En En la casa del padre, la bodega es la proyección del modelo familiar, es su


prolongación. La familia representa un microcosmos completo y perfecto a cuya imagen y
semejanza se organiza la empresa. La empresa es familiar porque sus dueños son una
familia y, también y sobre todo, porque los puestos se ocupan según los órdenes y
escalafones familiares. Todo está concebido de manera que las relaciones empresariales
respondan a las relaciones familiares y las funciones que ejerce el abuelo las heredarán los
padres, los hijos y los nietos sucesivamente.

La empresa es el paradigma de la organización de la sociedad, el ideal que refleja toda


la organización social y que sintetiza el tipo de relaciones entre los diferentes niveles y
estamentos y entre sus distintos miembros. Se da, por lo tanto, una jerarquización
determinada por la categoría familiar que impone actitudes y comportamientos mutuos que
trascienden a los meramente laborales. Los trabajadores deben profesar y mostrar hacia los
patronos veneración, obediencia y gratitud. Para ello, los patronos deberán ofrecer muestras
continuas de riqueza y ostentación, signos de poder y gestos de beneficencia y filantropía.
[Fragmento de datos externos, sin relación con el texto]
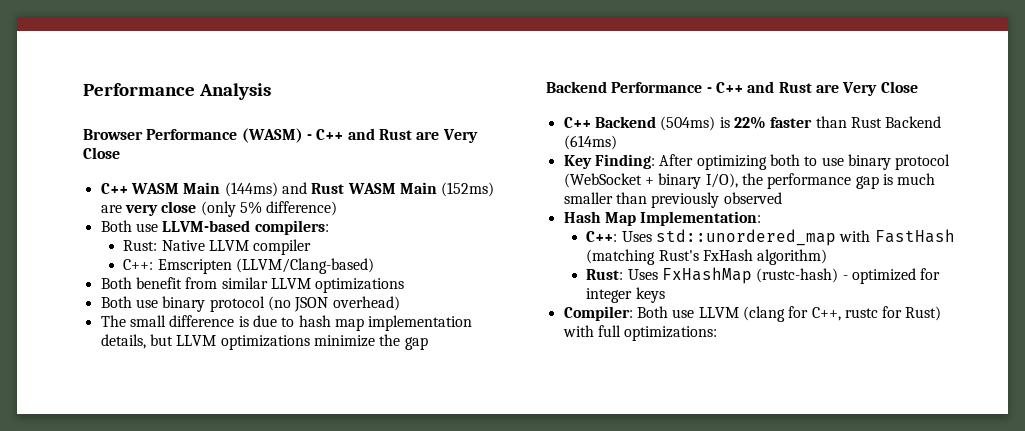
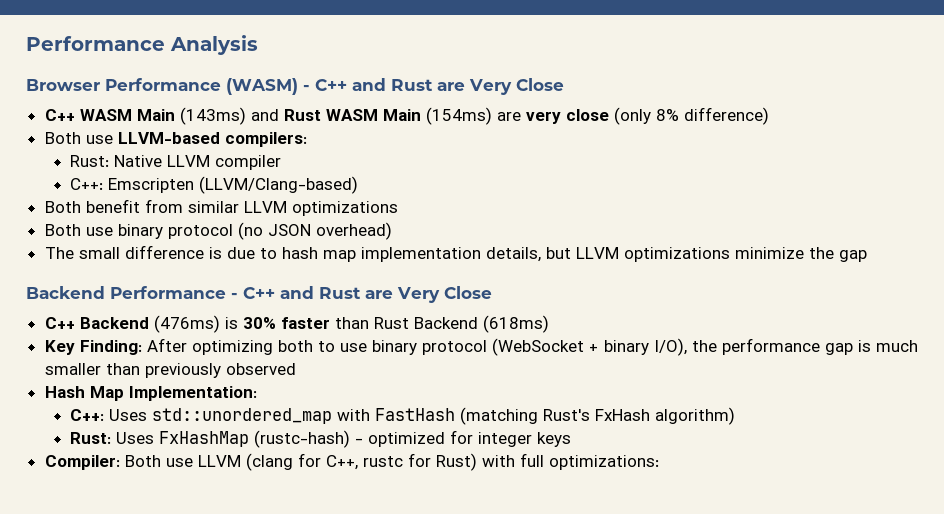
- C++ WASM Main (144ms) and Rust WASM Main (152ms) are very close (only 5% difference)
+ C++ WASM Main (143ms) and Rust WASM Main (154ms) are very close (only 8% difference)
- C++ Backend (504ms) is 22% faster than Rust Backend (614ms)
+ C++ Backend (476ms) is 30% faster than Rust Backend (618ms)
La casa -edificio- fastuosa, feudal, majestuosa, grandilocuente, altiva, invulnerable era


hogar, santuario, castillo y palacio. Pero era, sobre todo, un grito, un símbolo, un lenguaje
de proclamaba cómo entendían la vida sus propietarios. En definitiva, la casa estaba
diseñada de acuerdo a una cosmovisión patriarcal y paternalista, posesiva y acaparadora,
histriónica y simuladora.

Tras la descripción de estos cuadros, en las dos novelas se narra el proceso imparable
de transformación familiar, empresarial y social: la familia se dispersa, la estirpe
desaparece; la empresa familiar se transforma en empresa mercantil: la casa familiar se
cambia por un piso. El tránsito es doloroso, el trance es amargo, el proceso es cruel. Pero la
vida, la historia, es imparable; el tiempo, implacable: no se puede vivir de espaldas,
ignorando la realidad.

Las dos novelas hablan de la familia, del trabajo, del hogar. Una (En la casa del padre)
se refiere a Jerez de la Frontera; la otra (Mal de piedra) a San Fernando. Las dos novelas
tratan de una concepción de la vida humana que ya ha caducado. Las dos novelas revelan
zonas muertas de nuestra sociedad y tendencias disimuladas de nuestra personalidad que
pueden seguir lastrando nuestras vidas.

Probablemente, el mejor resumen, la mejor conclusión, está formulado en las palabras


de César Vallejo y en las de José Manuel Caballero Bonald que Enrique Montiel utiliza
como citas iniciales en Mal de piedra:
«Estáis muertos, no habiendo antes vivido jamás.
Quienquiera diría que, no siendo ahora, en otro tiempo fuisteis.
Pero, en verdad, vosotros sois los cadáveres de una vida que
nunca fue. Triste destino. El no haber sido sino muertos
siempre. El ser hojas secas, sin haber sido verdes jamás».

(César Vallejo)                


«Objeto de coartadas es el tiempo. Todo habría cambiado
si aquella vez, si nunca, si hace poco...».